A chemistry equipment facility is working to buy more advanced apparatus after facing criticisms from reviewers of the chemistry department.
The Molecular Instrumentation Center was critiqued in a February report of the chemistry and biochemistry department. The report, written by the UCLA Academic Senate members and faculty from other universities, including the University of California, Irvine, details reviewers’ suggestions for problems within and possible improvements to the department, following their site visit in March 2016.
For instance, according to the report, there is not enough lab space to carry out research in the department. As for improvements, the report suggests the department hire more faculty to cover the growing teaching load arising from increased student enrollment.
MIC is a shared equipment facility operated by the chemistry department that allows anyone to use the machines, such as nuclear magnetic resonance spectrometers, for their lab work. The center offers access to equipment that would normally be too expensive for a research lab to buy, said Ignacio Martini, interim director at MIC.
Despite MIC’s offerings of chemistry equipment, the report refers to MIC as a financial liability for the university, as it is subsidized partially by the chemistry department.
The chemistry department partially subsidizes MIC equipment fees to reduce financial burden for researchers, according to the MIC website.
Martini said the majority of funding for equipment comes from federal grants. However, sometimes the grants do not cover the full price of the equipment. Some programs that fund equipment are matching grants, where the federal agency pays about 70 percent of the cost, and the other 30 percent comes from the dean of physical sciences.
He added funding for equipment can also come from new faculty funds. Their employment package from the university may include a particular instrument with the understanding that instead of the instrument going to that faculty lab, it goes to a shared facility like MIC so other faculty can use that instrument.
He also said the MIC’s function as a centralized equipment facility for students is important because if teaching labs had to buy their own equipment, it would cost more money.
For instance, Chemistry 136: “Organic Spectroscopic Methods,” uses a small spectrometer from MIC that costs $250,000, Martini said.
“We can’t have three of those instruments in every teaching lab,” Martini said. “It all comes down to optimization of resources.”

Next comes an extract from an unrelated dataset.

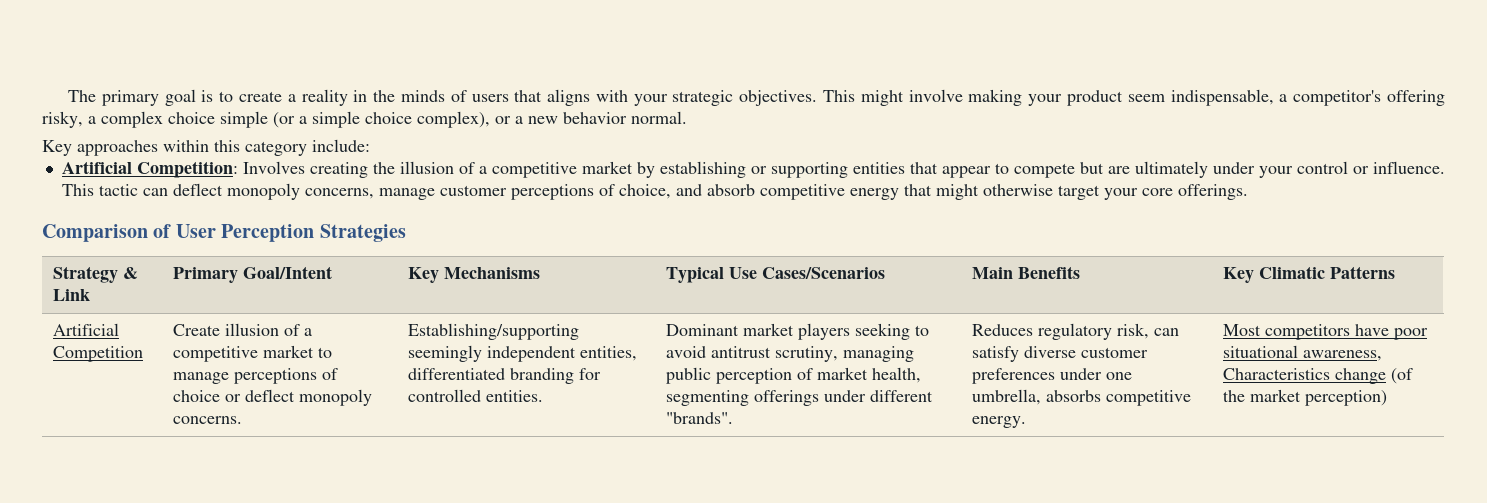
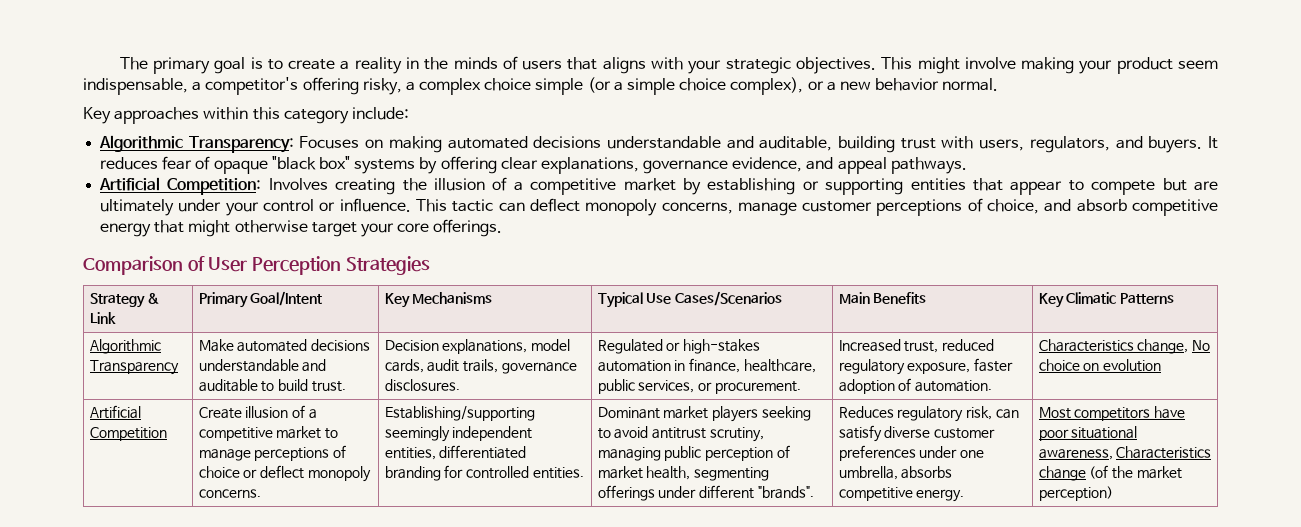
+ Algorithmic Transparency: Focuses on making automated decisions understandable and auditable, building trust with users, regulators, and buyers. It reduces fear of opaque "black box" systems by offering clear explanations, governance evidence, and appeal pathways.
+ Algorithmic Transparency | Make automated decisions understandable and auditable to build trust. | Decision explanations, model cards, audit trails, governance disclosures. | Regulated or high-stakes automation in finance, healthcare, public services, or procurement. | Increased trust, reduced regulatory exposure, faster adoption of automation. | Characteristics change, No choice on evolution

One reviewer also said in the report that some junior faculty and graduate students do not perceive MIC as a user-friendly environment and some send their samples off campus for analysis.
Martini said he knows a professor who analyzed their sample in another facility because MIC did not offer the particular instrument they needed. He added he is trying to combat this problem by writing grants for more instruments.
“We do take (the report) as a critique and we are working to address the issues,” Martini said. “I’m now writing two (National Institutes of Health) proposals for instruments – one is what the professor needed.”
Gregory Khitrov, a staff scientist at MIC, said he thinks one reason that might prevent more people from using the facility’s resources is their lack of training in using advanced equipment.
“People would love to use (the equipment),” Khitrov said. “But either sometimes they don’t know how to set up the instrument, or it’s complicated.”
Khitrov added he thinks there is a learning curve associated with using the instruments, but not many classes teach students how to use the equipment.
Martini said he thinks one way to make the process of using facility equipment easier for people is to create a centralized database for instrumentation on campus so people know where to find the equipment they need.
“There have been efforts from different people to create websites like that,” Martini said. “It’s a work in progress.”